[Records for the task Boundary: Start]

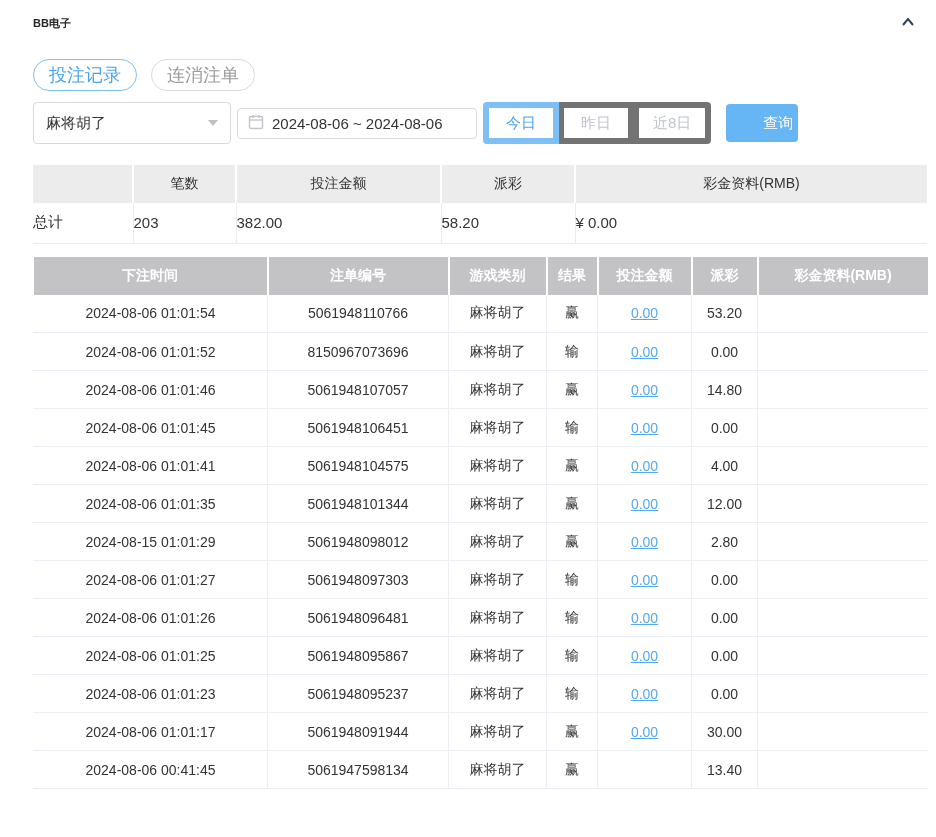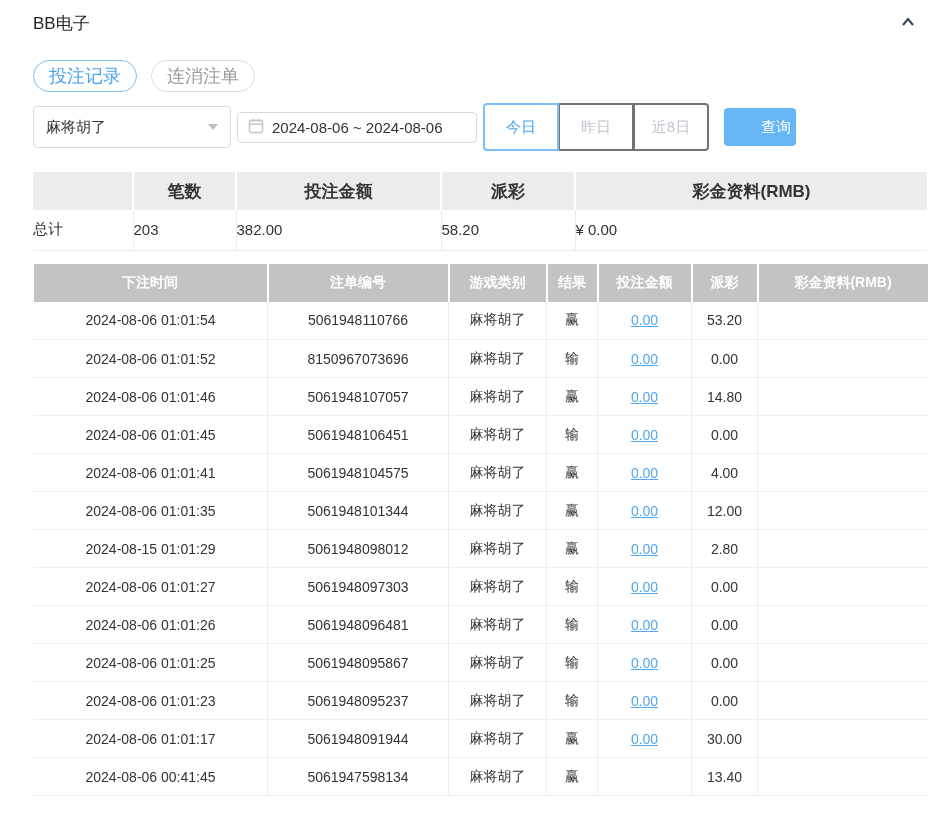--- a/index.html
+++ b/index.html
@@ -13,7 +13,7 @@
 
   
   .panel-header { display: flex; justify-content: space-between; align-items: center; }
-  .panel-title { font-size: 17px; font-weight: normal; color: #262626; }
+  .panel-title { font-size: 11px; font-weight: bold; color: #262626; }
   .collapse-btn { width: 22px; height: 22px; display: flex; align-items: center; justify-content: center; cursor: pointer; margin-right: 8px; }
 
   

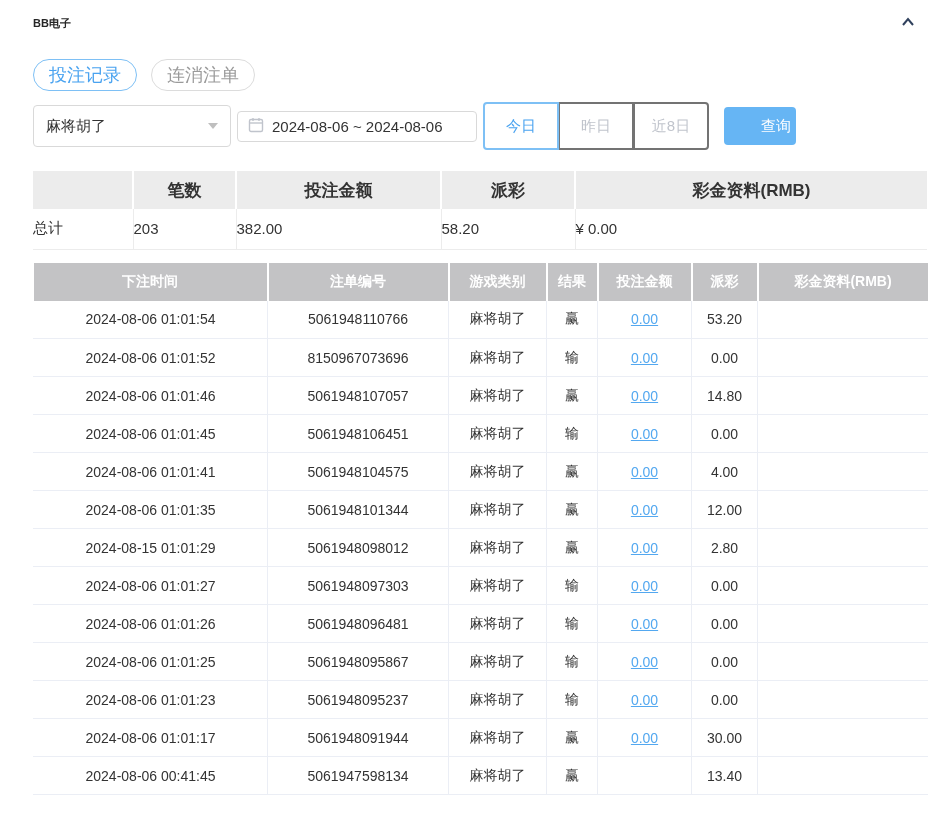--- a/index.html
+++ b/index.html
@@ -43,7 +43,7 @@
   .date-box .date-text { margin-left: 8px; }
   .btn-group { margin-left: 6px; display: flex; }
   .btn-group .gbtn {
-    height: 48px; min-width: 76px; padding: 0 14px; background: #fff; border: 2px solid #737373;
+    height: 42px; min-width: 76px; padding: 0 14px; background: #fff; border: 6px solid #737373;
     font-size: 15px; color: var(--muted, #c0c4cc); display: flex; align-items: center; justify-content: center;
     cursor: pointer; margin-left: -1px;
   }

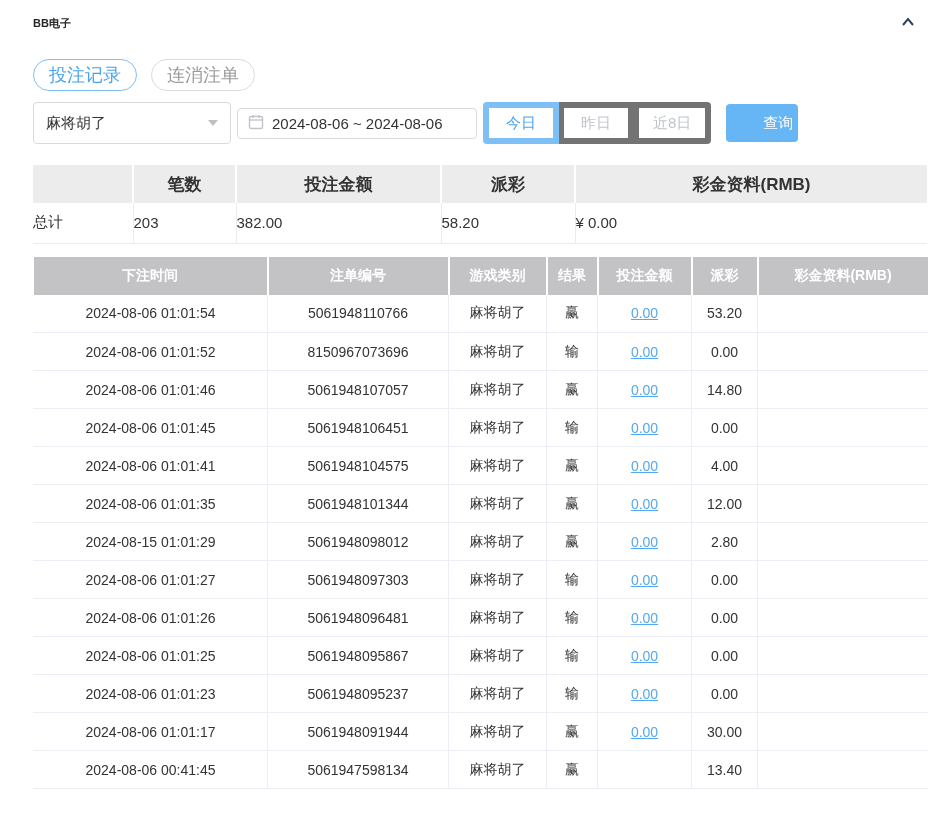--- a/index.html
+++ b/index.html
@@ -60,8 +60,8 @@
   table { border-collapse: collapse; table-layout: fixed; width: 894px; }
   .summary-table { margin-top: 21px; }
   .summary-table th {
-    height: 38px; background: var(--summary-header-bg, #ececec); font-weight: bold;
-    font-size: 17px; color: #333; text-align: center; border-right: 2px solid #fff;
+    height: 38px; background: var(--summary-header-bg, #ececec); font-weight: normal;
+    font-size: 14px; color: #333; text-align: center; border-right: 2px solid #fff;
   }
   .summary-table th:last-child { border-right: none; }
   .summary-table td {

[Records for the task Boundary: End]

Work instruction
In the records above, find the line that contains "6px solid #737373;". Print it and every later line exactly, omitting the pictures.

Problem solution
+    height: 42px; min-width: 76px; padding: 0 14px; background: #fff; border: 6px solid #737373;
     font-size: 15px; color: var(--muted, #c0c4cc); display: flex; align-items: center; justify-content: center;
     cursor: pointer; margin-left: -1px;
   }

--- a/index.html
+++ b/index.html
@@ -60,8 +60,8 @@
   table { border-collapse: collapse; table-layout: fixed; width: 894px; }
   .summary-table { margin-top: 21px; }
   .summary-table th {
-    height: 38px; background: var(--summary-header-bg, #ececec); font-weight: bold;
-    font-size: 17px; color: #333; text-align: center; border-right: 2px solid #fff;
+    height: 38px; background: var(--summary-header-bg, #ececec); font-weight: normal;
+    font-size: 14px; color: #333; text-align: center; border-right: 2px solid #fff;
   }
   .summary-table th:last-child { border-right: none; }
   .summary-table td {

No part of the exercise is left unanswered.